ASSIGNED TASK —
The material below should be copied line for line, please, with pictures omitted.
○ ○ ○ ○ ○ ○ ○
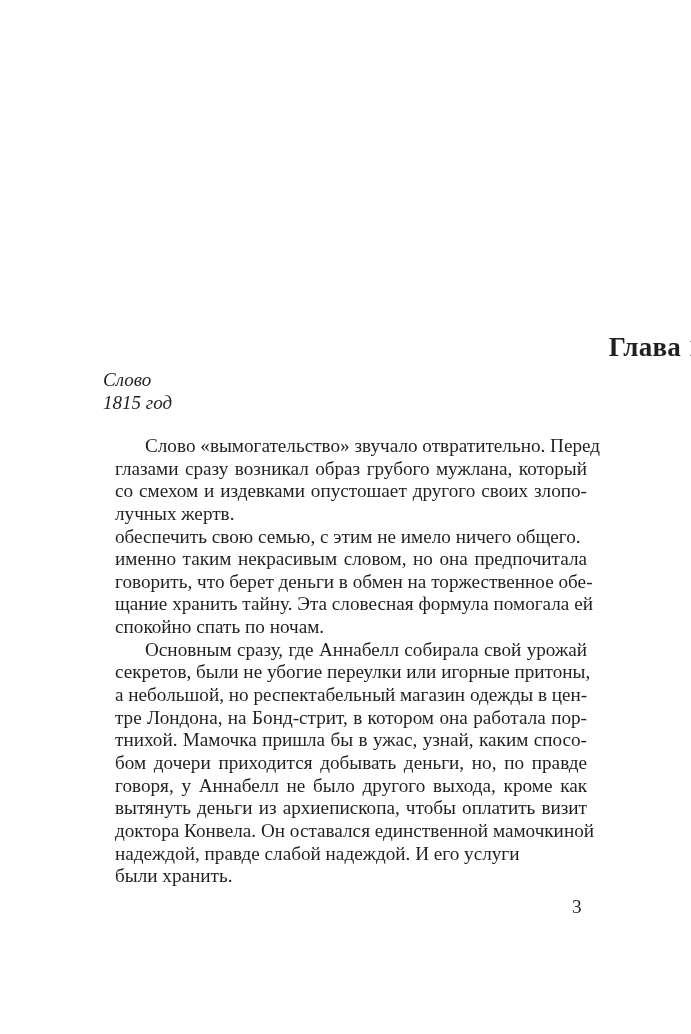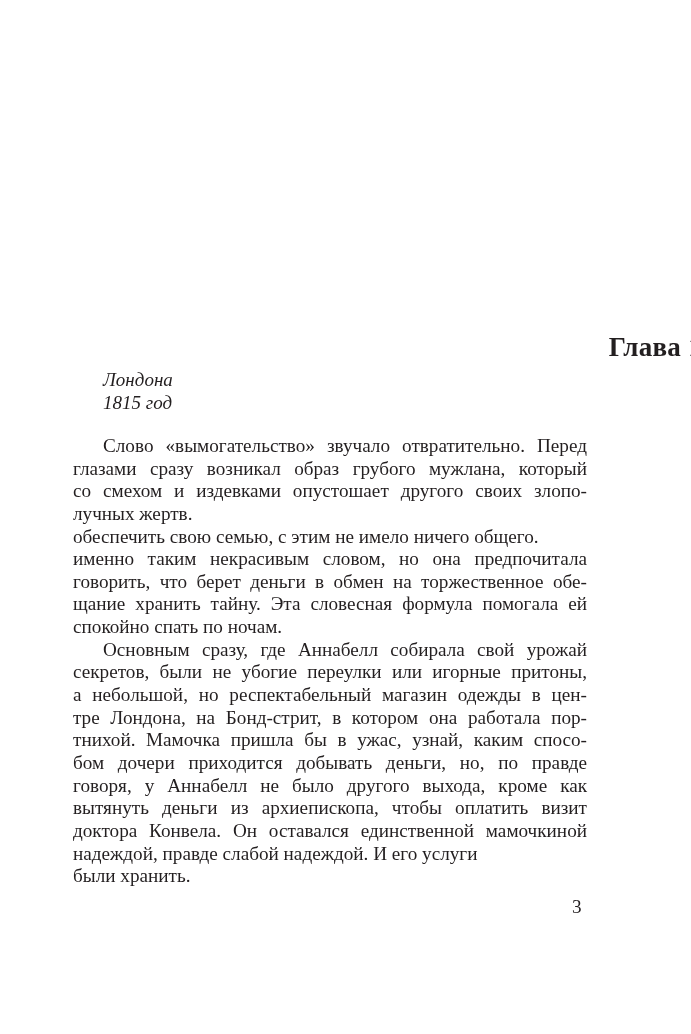--- a/index.html
+++ b/index.html
@@ -74,7 +74,7 @@
   <h1 class="chapter-title">Глава 1</h1>
 
   <div class="epigraph">
-    <div>Лондона</div>
+    <div>Слово</div>
     <div>1815 год</div>
   </div>
 

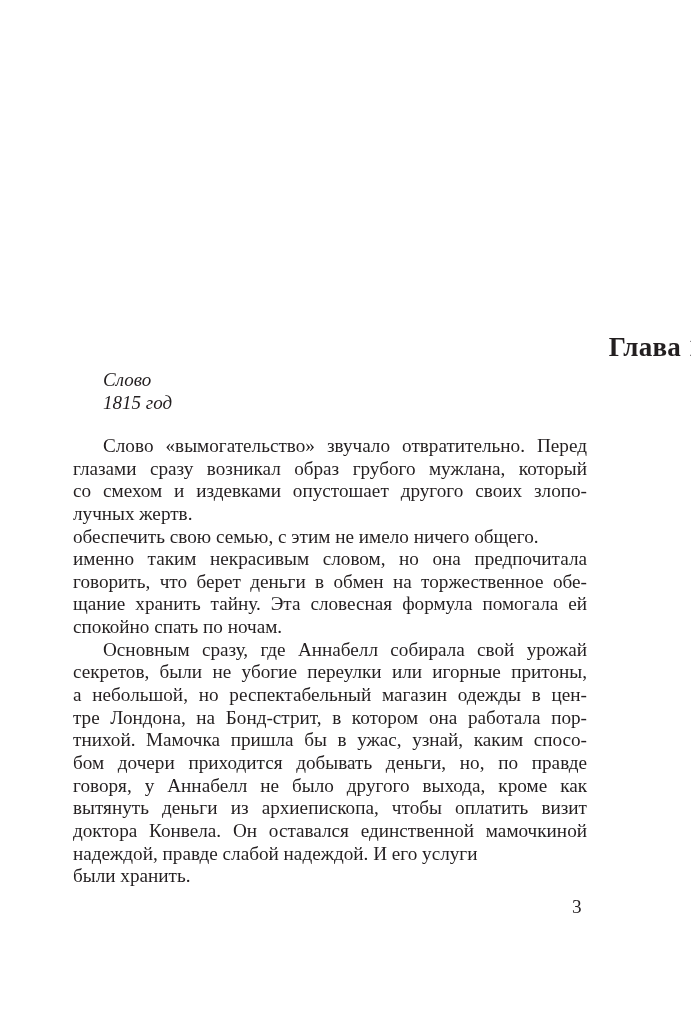--- a/index.html
+++ b/index.html
@@ -56,6 +56,7 @@
       text-align: justify;
       text-align-last: justify;
       height: 22.65px;
+      margin-left: 42px;
     }
     .line.indent { padding-left: 30px; }
     .line.last { text-align-last: left; }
○ ○ ○ ○ ○ ○ ○
RESULT OF THIS EXERCISE —
--- a/index.html
+++ b/index.html
@@ -74,7 +74,7 @@
   <h1 class="chapter-title">Глава 1</h1>
 
   <div class="epigraph">
-    <div>Лондона</div>
+    <div>Слово</div>
     <div>1815 год</div>
   </div>
 

--- a/index.html
+++ b/index.html
@@ -56,6 +56,7 @@
       text-align: justify;
       text-align-last: justify;
       height: 22.65px;
+      margin-left: 42px;
     }
     .line.indent { padding-left: 30px; }
     .line.last { text-align-last: left; }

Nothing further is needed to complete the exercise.